◆ Record extracts
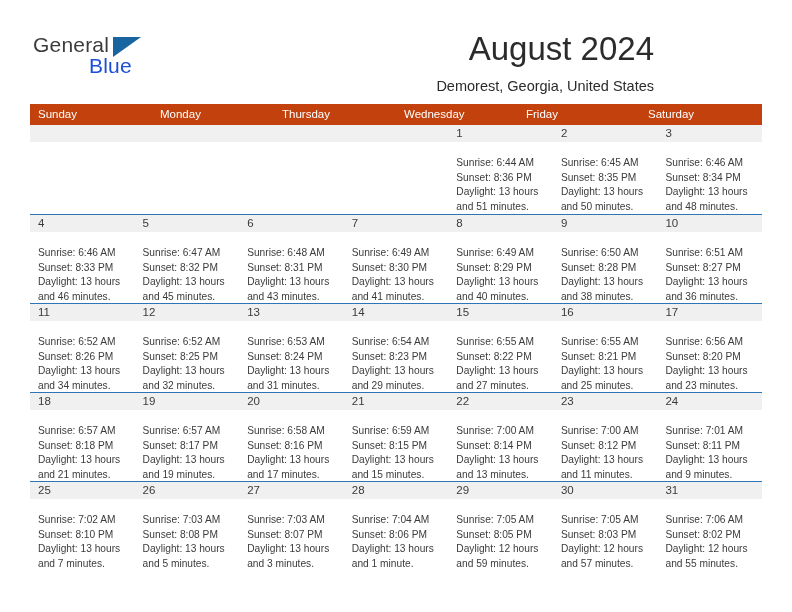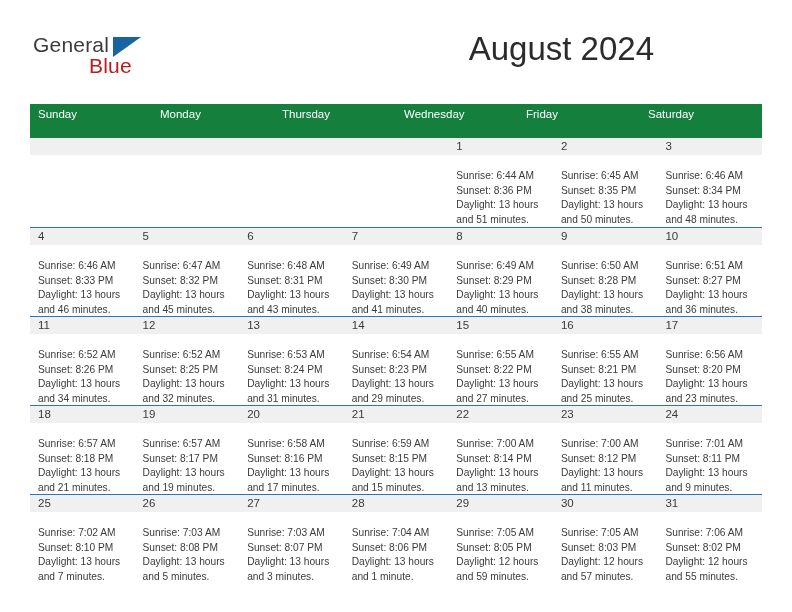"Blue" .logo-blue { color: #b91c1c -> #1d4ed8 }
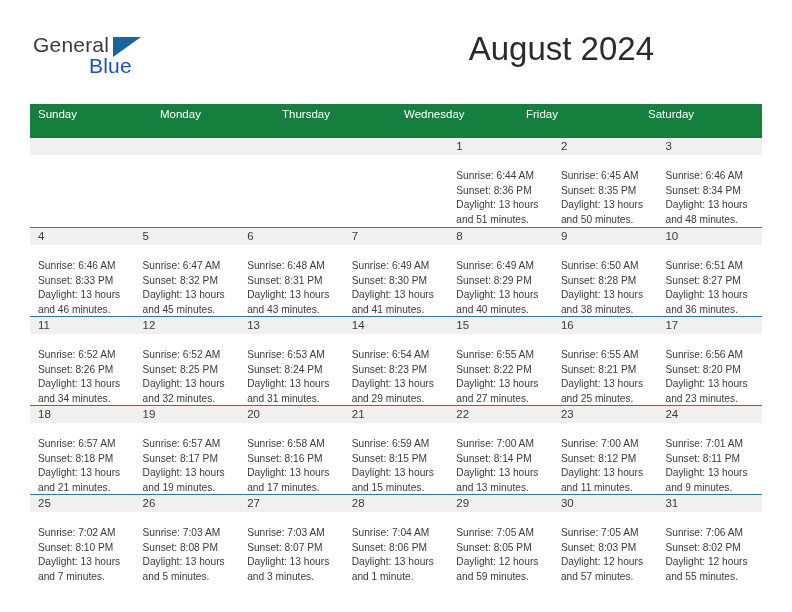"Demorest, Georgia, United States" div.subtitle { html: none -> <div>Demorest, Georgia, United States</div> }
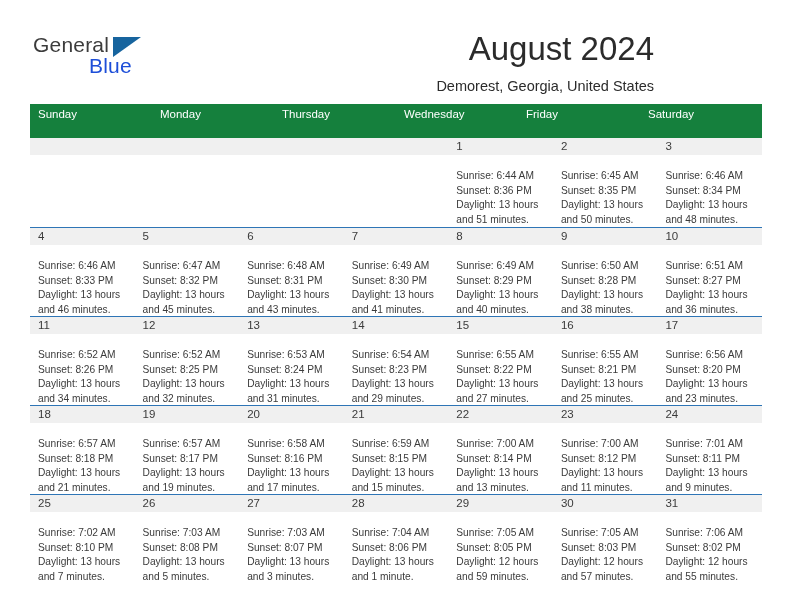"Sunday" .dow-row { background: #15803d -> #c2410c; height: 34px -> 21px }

==

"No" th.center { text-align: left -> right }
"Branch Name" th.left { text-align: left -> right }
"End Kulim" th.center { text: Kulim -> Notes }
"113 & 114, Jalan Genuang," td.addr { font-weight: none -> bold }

◆ Problem
Where the word "align" appears in a line of the entries, copy that line.

◆ Response to the exercise
"No" th.center { text-align: left -> right }
"Branch Name" th.left { text-align: left -> right }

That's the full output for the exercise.